(Beginning of Data excerpts)

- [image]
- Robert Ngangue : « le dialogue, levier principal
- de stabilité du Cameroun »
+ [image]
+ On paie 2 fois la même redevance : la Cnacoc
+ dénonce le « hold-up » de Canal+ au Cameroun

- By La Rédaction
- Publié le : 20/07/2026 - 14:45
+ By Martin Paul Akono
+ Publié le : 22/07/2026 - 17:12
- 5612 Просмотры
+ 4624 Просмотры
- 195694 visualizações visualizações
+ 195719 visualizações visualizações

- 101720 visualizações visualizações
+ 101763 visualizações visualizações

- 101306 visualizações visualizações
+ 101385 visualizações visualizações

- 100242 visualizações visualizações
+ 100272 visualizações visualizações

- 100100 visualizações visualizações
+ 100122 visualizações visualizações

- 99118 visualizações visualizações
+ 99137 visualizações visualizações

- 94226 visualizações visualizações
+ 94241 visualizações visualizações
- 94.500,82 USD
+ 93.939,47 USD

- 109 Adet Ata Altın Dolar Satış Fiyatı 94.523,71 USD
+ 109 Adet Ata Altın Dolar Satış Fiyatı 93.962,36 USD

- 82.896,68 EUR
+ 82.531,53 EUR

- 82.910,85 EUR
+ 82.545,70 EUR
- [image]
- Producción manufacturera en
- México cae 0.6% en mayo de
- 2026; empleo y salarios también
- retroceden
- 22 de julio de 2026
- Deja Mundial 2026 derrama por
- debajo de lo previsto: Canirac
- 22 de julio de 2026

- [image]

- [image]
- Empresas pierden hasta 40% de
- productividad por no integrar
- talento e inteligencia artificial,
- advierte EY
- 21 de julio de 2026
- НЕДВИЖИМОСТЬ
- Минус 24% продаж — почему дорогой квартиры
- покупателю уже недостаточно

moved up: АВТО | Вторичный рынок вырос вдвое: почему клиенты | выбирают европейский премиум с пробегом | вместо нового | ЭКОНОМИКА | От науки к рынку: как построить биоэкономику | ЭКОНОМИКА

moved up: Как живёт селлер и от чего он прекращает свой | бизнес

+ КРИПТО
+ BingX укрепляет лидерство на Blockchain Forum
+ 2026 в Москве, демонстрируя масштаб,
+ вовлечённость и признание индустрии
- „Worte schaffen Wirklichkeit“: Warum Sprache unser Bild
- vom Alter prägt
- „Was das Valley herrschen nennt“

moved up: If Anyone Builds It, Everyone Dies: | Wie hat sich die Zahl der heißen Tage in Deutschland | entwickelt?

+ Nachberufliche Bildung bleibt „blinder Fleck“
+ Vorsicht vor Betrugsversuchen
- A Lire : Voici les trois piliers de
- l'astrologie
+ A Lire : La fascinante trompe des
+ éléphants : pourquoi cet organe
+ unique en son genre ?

(End of Data excerpts)

- **Action item**:
In the listing above, find the line with "- 2026; empleo y salarios también" and the line with "fascinante trompe des". Output those two lines and every line between them, exactly as written.

- **Answer area**:
- 2026; empleo y salarios también
- retroceden
- 22 de julio de 2026
- Deja Mundial 2026 derrama por
- debajo de lo previsto: Canirac
- 22 de julio de 2026

- [image]

- [image]
- Empresas pierden hasta 40% de
- productividad por no integrar
- talento e inteligencia artificial,
- advierte EY
- 21 de julio de 2026
- НЕДВИЖИМОСТЬ
- Минус 24% продаж — почему дорогой квартиры
- покупателю уже недостаточно

moved up: АВТО | Вторичный рынок вырос вдвое: почему клиенты | выбирают европейский премиум с пробегом | вместо нового | ЭКОНОМИКА | От науки к рынку: как построить биоэкономику | ЭКОНОМИКА

moved up: Как живёт селлер и от чего он прекращает свой | бизнес

+ КРИПТО
+ BingX укрепляет лидерство на Blockchain Forum
+ 2026 в Москве, демонстрируя масштаб,
+ вовлечённость и признание индустрии
- „Worte schaffen Wirklichkeit“: Warum Sprache unser Bild
- vom Alter prägt
- „Was das Valley herrschen nennt“

moved up: If Anyone Builds It, Everyone Dies: | Wie hat sich die Zahl der heißen Tage in Deutschland | entwickelt?

+ Nachberufliche Bildung bleibt „blinder Fleck“
+ Vorsicht vor Betrugsversuchen
- A Lire : Voici les trois piliers de
- l'astrologie
+ A Lire : La fascinante trompe des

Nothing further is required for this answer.